**Work order**
Where does the word "none" occur in the data below? Copy each line that holds it.

==== Record extracts ====

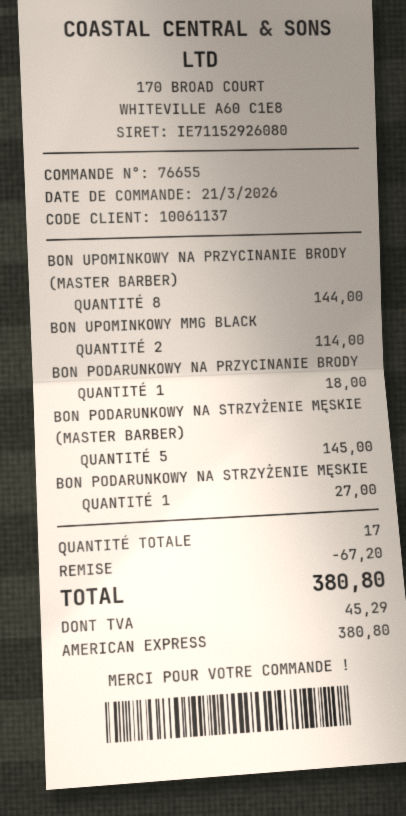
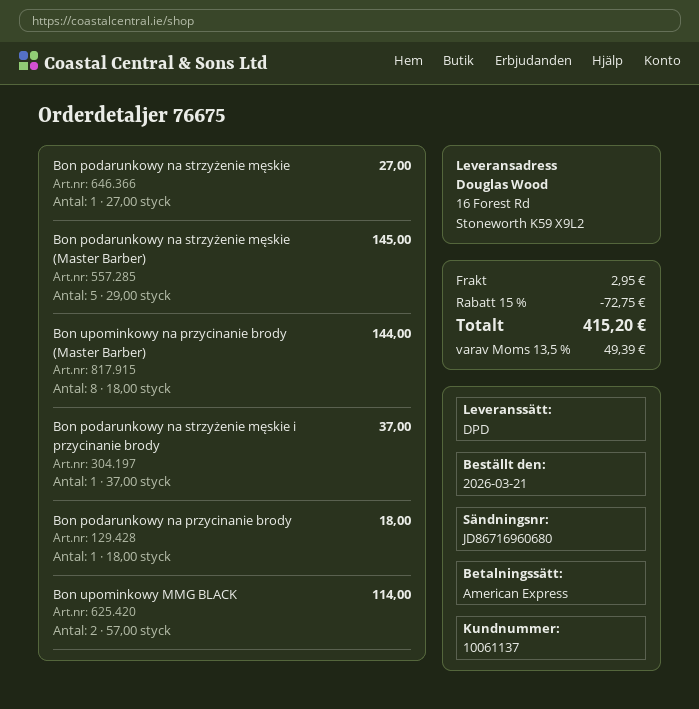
order number: 76655 -> 76675
Bon podarunkowy na strzyżenie męskie i przycinanie brody: none -> 1 for 37.00
discount: 67.20 -> 72.75
shipping: none -> 2.95
tax: 45.29 -> 49.39
total: 380.80 -> 415.20

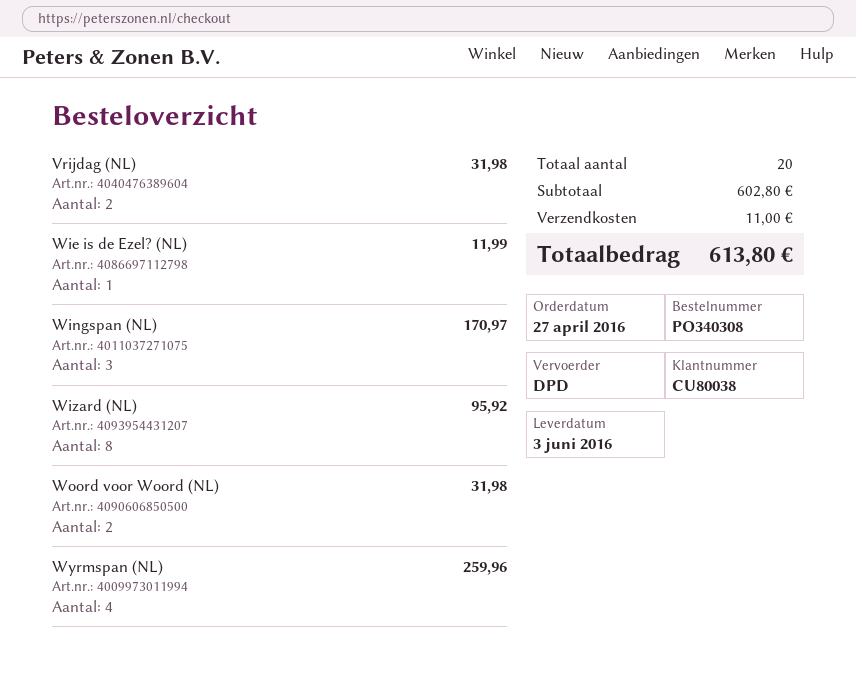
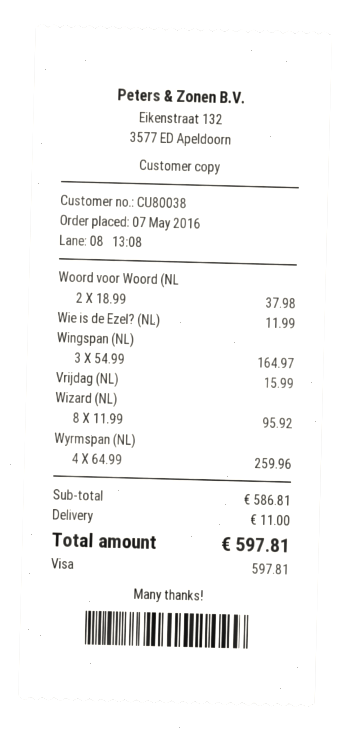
order date: 2016-04-27 -> 2016-05-07
Vrijdag (NL): 2 for 31.98 -> 1 for 15.99
Wingspan (NL): 3 for 170.97 -> 3 for 164.97
Woord voor Woord (NL): 2 for 31.98 -> 2 for 37.98
subtotal: 602.80 -> 586.81
total: 613.80 -> 597.81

====

**Result of the task**
Bon podarunkowy na strzyżenie męskie i przycinanie brody: none -> 1 for 37.00
shipping: none -> 2.95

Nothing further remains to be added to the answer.